The Frederick P. Lenz Residential Fellowship in Buddhism and American Culture and Values
This is an opportunity for faculty and other professionals to spend a semester on the Naropa University campus in Boulder, Colorado, conducting a research, artistic, social action, or other project that relates Buddhist philosophy and practice to an aspect of American culture and values. This is an ideal place for a Buddhism fellowship, Religious Studies fellowship, or sabbatical fellowship in Religion.
Previous Scholars by Academic Year
2022–2023: Jeremy Cline // Improvisational Dance & Buddhism
2021–2022: Ruth Wallen // Walking with Trees and Daring to Love in the Time of Great Fires
2020–2021: Elizabeth Maynard, PhD // Embodied Pedagogies for Liberatory Art Practices
This fellowship supports the development of art history and art pedagogies rooted in embodied practices. The alleged meritocracies that govern many higher educational cultures in the United States (often linked to supremacist constructions of individual excellence) contribute to significant rates of anxiety, depression, and burnout among students, especially in BIPOC communities. In reckoning with my personal experience as a student and an adjunct professor, combined with my observation of the experiences of my students at the highly competitive Rhode Island School of Design, my research and teaching-learning methodologies have turned towards the possibilities of body-mind based epistemologies within educational institutions. My work as an educator and scholar have been both personally and methodologically informed by my Buddhist-lineage meditation practice, by way of Jewish Renewal interpretive models. The decentering of Self implicit in both is reflected in the post-Modernist project of art history, while somatic awareness is foundational to exploring alternatives to Englightenment-era Western epistemologies, as well as cultivating spaces for transformative praxis among students and faculty in a neoliberal environment. I plan to produce and publish sharable teaching modules for anti-oppression educators aiming to integrate contemplative and embodied practices into artistic/creative pedagogy.

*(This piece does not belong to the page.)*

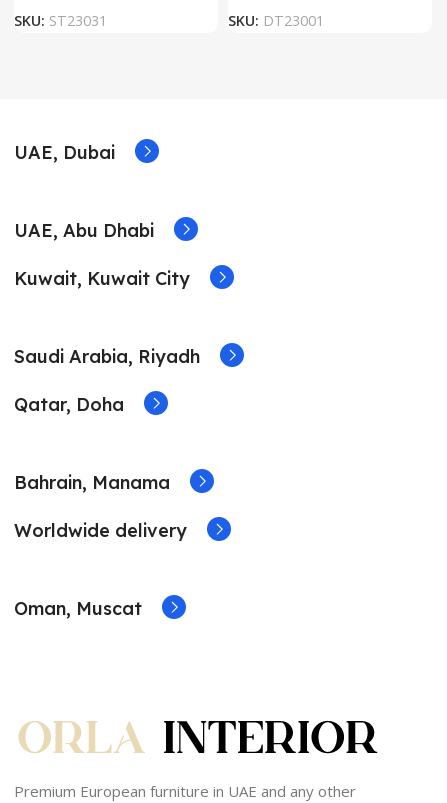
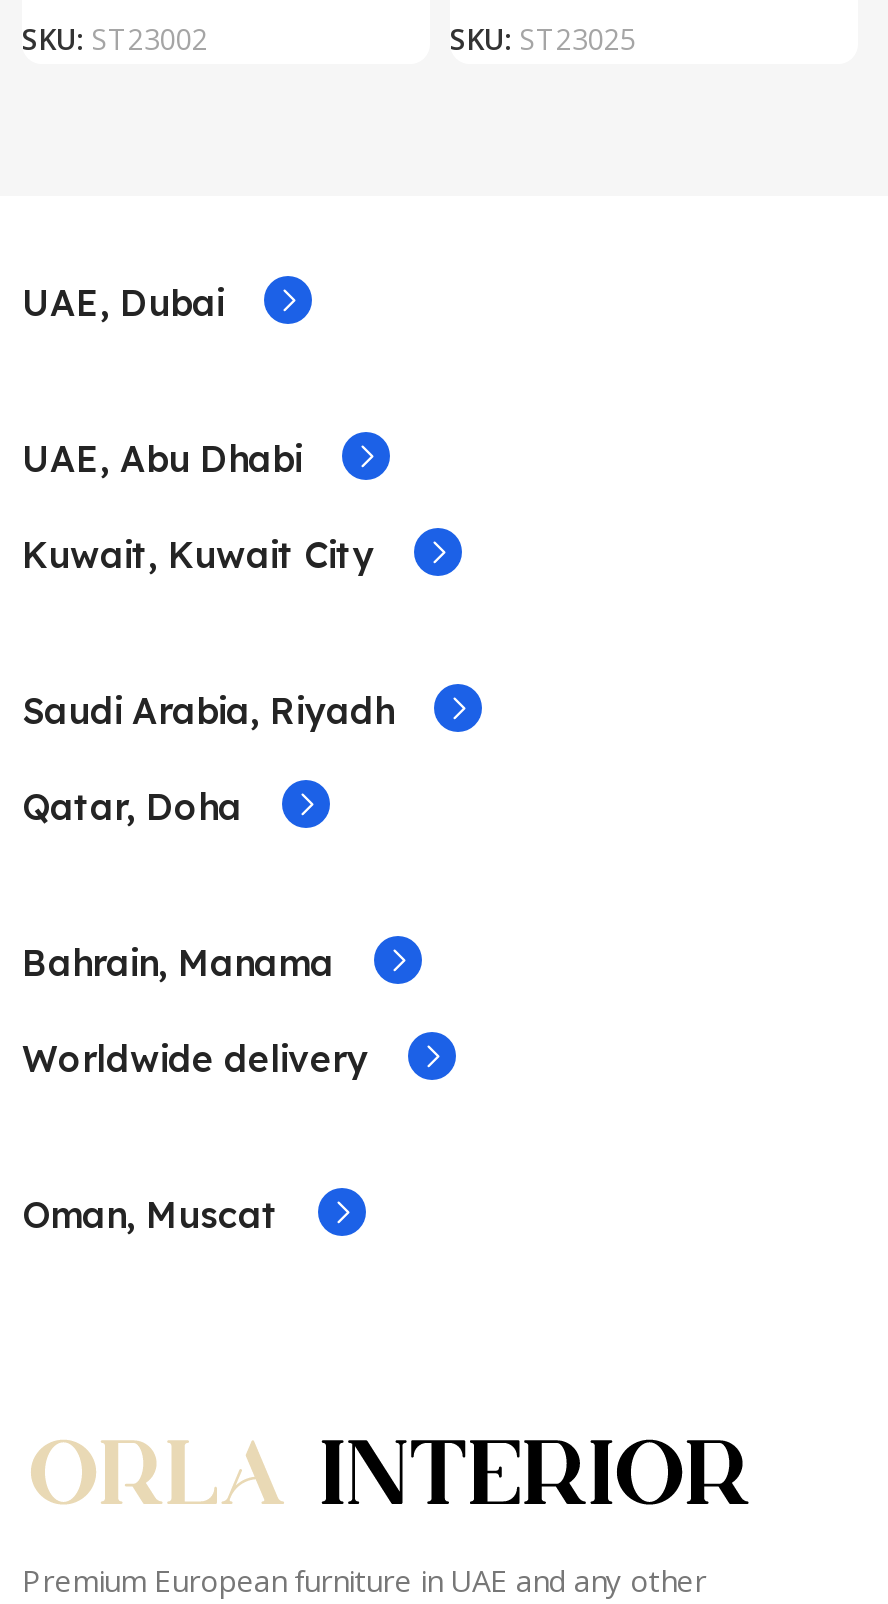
- SKU: ST23031
+ SKU: ST23002

- SKU: DT23001
+ SKU: ST23025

2019–2020: Kathleen Yep, PhD // Integrating Contemplative Practices in Palliative Care by and for Immigrants and Refugees
In collaboration with a community partner, I will co-develop a transformative justice curriculum by and for undocumented immigrants and refugees. Weaving together contemplative practices, public health, and feminist pedagogies, this project centers loving-kindness practices to amplify community strategies for surviving and thriving after release from immigration detention centers. In doing so, we will reimagine palliative care in the context of historical trauma and community cultural wealth.
2018–2019: Stephanie Briggs // Visioning the Eightfold Path: Liberatory Contemplative Practical Empowerment for African-American Educators
Stephanie Briggs is an independent scholar/artist and owner/designer of Be.Still.Move., a program of contemplative, compassionate community building through embodied movement and arts-based learning. She has created racially sensitive self-care programs for the STEM Women of Color Conclave, Howard University Hospital, and the Association of American Colleges and Universities. Her recent research, “Practical Empowerment: Building Contemplative Communities With Student of Color” funded by a grant from the Center for Contemplative Mind in Society, consisted of a think tank of faculty of color from six institutions focusing on the value of contemplative communities on college campuses. Based on qualitative assessments, this year-long project determined that incorporating personal, practical strategies through contemplative pedagogical processes that were partially informed by African/African-American practices were key elements when creating safe, academic spaces. Stephanie Briggs’ 2018-2019 Lenz Fellowship project will address inequities towards African-American faculty, particularly those in predominately white institutions (PWIs), through community-based practices that contextualize Buddhist and African/African-American spirituality wisdoms. By also incorporating art and movement-based theories, the goal is to uncover ways of rethinking and releasing suffering and, through the creation of training modules, establish the groundwork for personal, transformative change through contemplative, communal practices designed for African-American faculty.